# WHAT YOU NEED TO DO
Write out the records again exactly and exclude the pictures.

________________

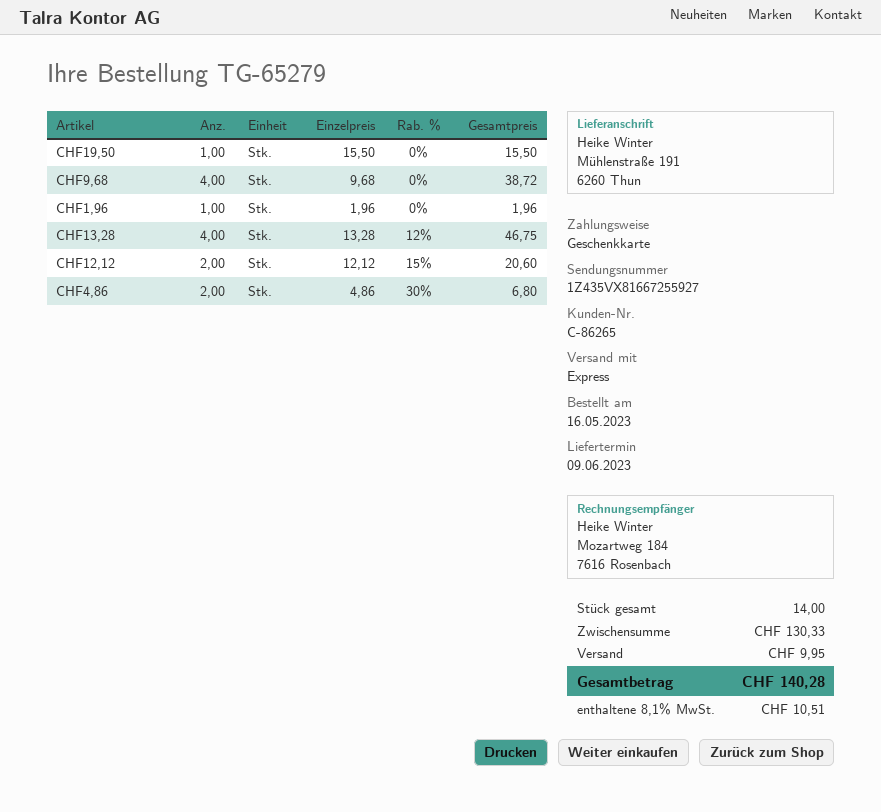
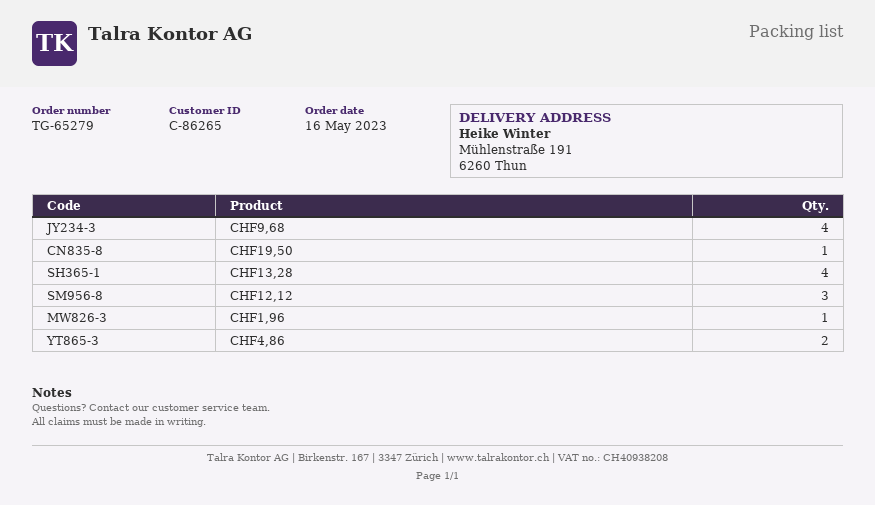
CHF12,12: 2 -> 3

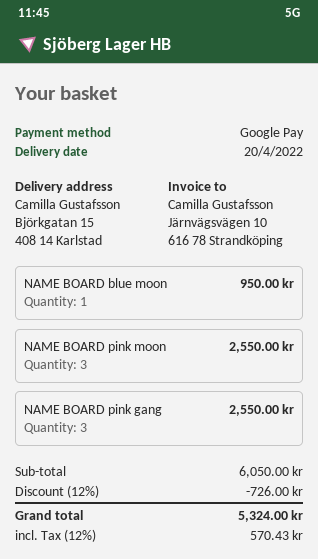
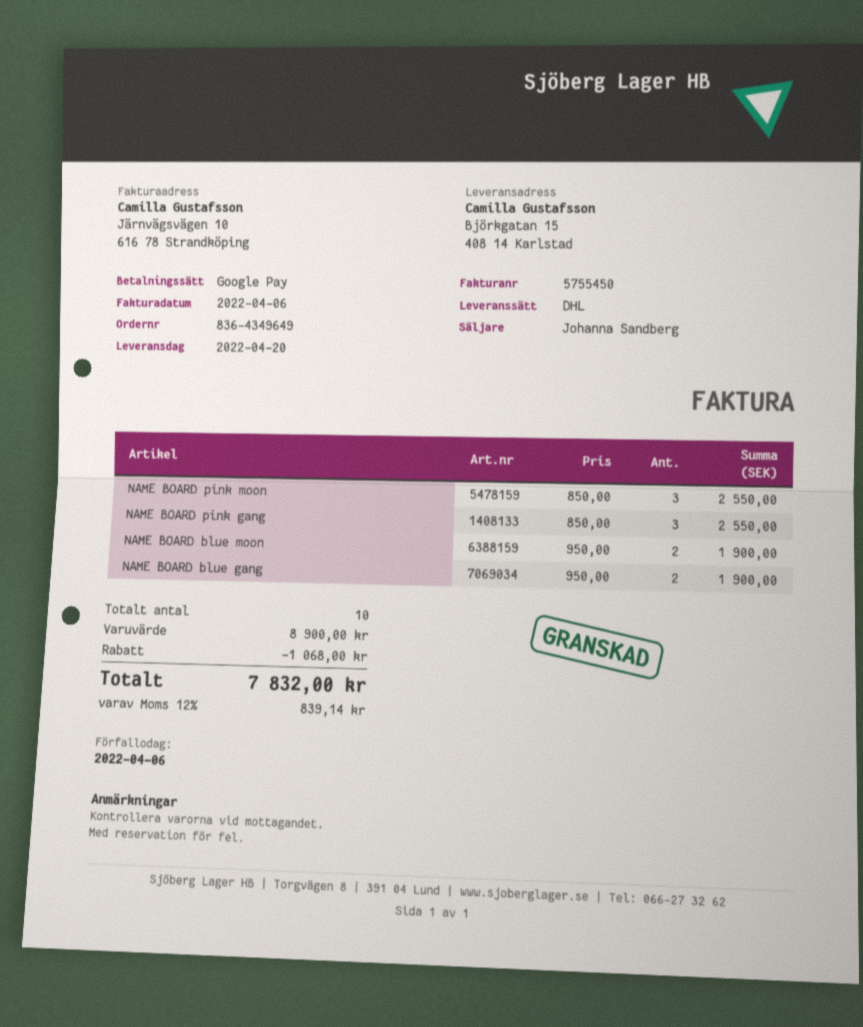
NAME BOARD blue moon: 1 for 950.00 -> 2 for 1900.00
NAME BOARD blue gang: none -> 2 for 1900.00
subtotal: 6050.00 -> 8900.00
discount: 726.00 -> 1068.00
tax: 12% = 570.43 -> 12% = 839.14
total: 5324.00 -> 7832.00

________________

# ANSWER SPACE
CHF12,12: 2 -> 3

NAME BOARD blue moon: 1 for 950.00 -> 2 for 1900.00
NAME BOARD blue gang: none -> 2 for 1900.00
subtotal: 6050.00 -> 8900.00
discount: 726.00 -> 1068.00
tax: 12% = 570.43 -> 12% = 839.14
total: 5324.00 -> 7832.00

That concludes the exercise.